By analyzing existing cross correlation between Okta Inc and Xtrackers FTSE 250, you can compare the effects of market volatilities on Okta and Xtrackers FTSE and check how they will diversify away market risk if combined in the same portfolio for a given time horizon. You can also utilize pair trading strategies of matching a long position in Okta with a short position of Xtrackers FTSE. Check out your portfolio center. Please also check ongoing floating volatility patterns of Okta and Xtrackers FTSE.

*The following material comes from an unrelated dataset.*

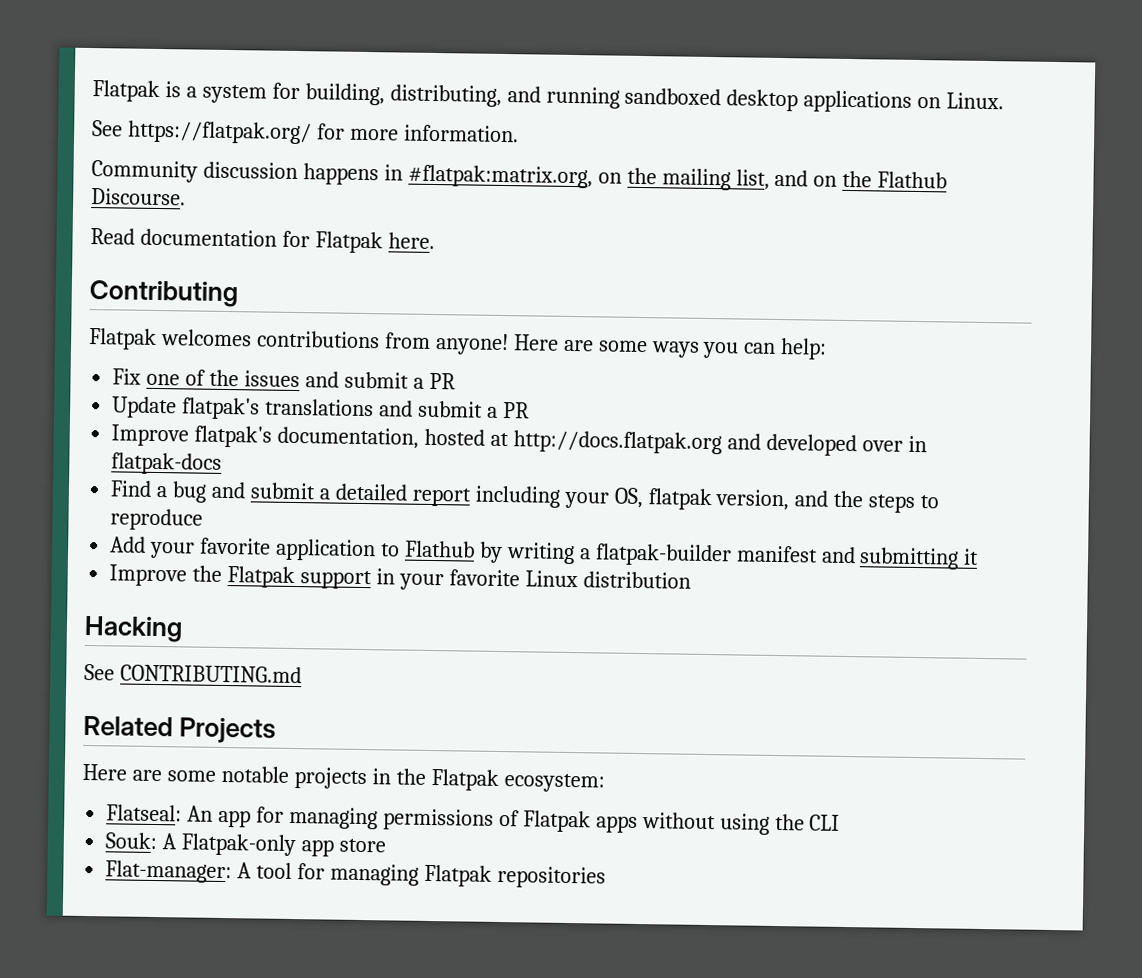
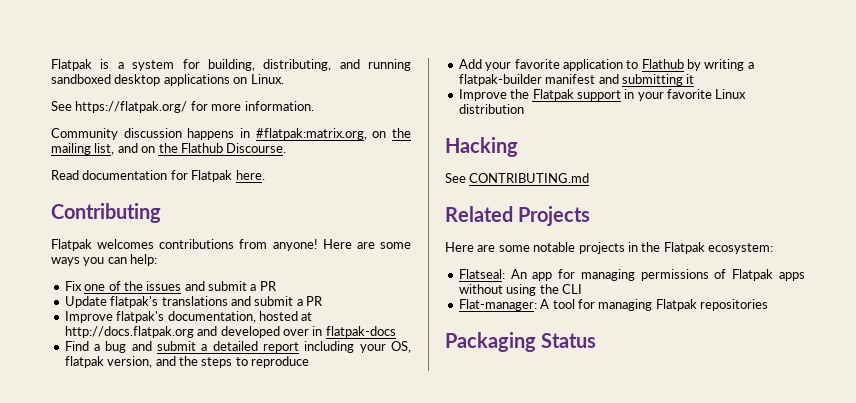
[105,832,386,857] // Souk: A Flatpak-only app store -> (582, 289) none
(606, 877) none -> [445,332,597,352] // Packaging Status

Diversification Opportunities for Okta and Xtrackers FTSE

0.34
  Correlation Coefficient

Weak diversification

The 3 months correlation between Okta and Xtrackers is 0.34. Overlapping area represents the amount of risk that can be diversified away by holding Okta Inc and Xtrackers FTSE 250 in the same portfolio, assuming nothing else is changed. The correlation between historical prices or returns on Xtrackers FTSE 250 and Okta is a relative statistical measure of the degree to which these equity instruments tend to move together. The correlation coefficient measures the extent to which returns on Okta Inc are associated (or correlated) with Xtrackers FTSE. Values of the correlation coefficient range from -1 to +1, where. The correlation of zero (0) is possible when the price movement of Xtrackers FTSE 250 has no effect on the direction of Okta i.e., Okta and Xtrackers FTSE go up and down completely randomly.

Pair Corralation between Okta and Xtrackers FTSE

Given the investment horizon of 90 days Okta Inc is expected to generate 2.24 times more return on investment than Xtrackers FTSE. However, Okta is 2.24 times more volatile than Xtrackers FTSE 250. It trades about 0.12 of its potential returns per unit of risk. Xtrackers FTSE 250 is currently generating about -0.01 per unit of risk. If you would invest  7,325  in Okta Inc on August 28, 2024 and sell it today you would earn a total of  325.00  from holding Okta Inc or generate 4.44% return on investment over 90 days.
Time Period3 Months [change]
DirectionMoves Together 
StrengthVery Weak
Accuracy100.0%
ValuesDaily Returns

Okta Inc  vs.  Xtrackers FTSE 250

 Performance 
       Timeline  
Okta Inc 

Risk-Adjusted Performance

0 of 100

 
Weak
 
Strong
Very Weak
Over the last 90 days Okta Inc has generated negative risk-adjusted returns adding no value to investors with long positions. Despite unsteady performance in the last few months, the Stock's basic indicators remain somewhat strong which may send shares a bit higher in December 2024. The current disturbance may also be a sign of long term up-swing for the company investors.
Xtrackers FTSE 250 

Risk-Adjusted Performance

0 of 100

 
Weak
 
Strong
Very Weak
Over the last 90 days Xtrackers FTSE 250 has generated negative risk-adjusted returns adding no value to investors with long positions. In spite of comparatively stable basic indicators, Xtrackers FTSE is not utilizing all of its potentials. The newest stock price uproar, may contribute to short-horizon losses for the private investors.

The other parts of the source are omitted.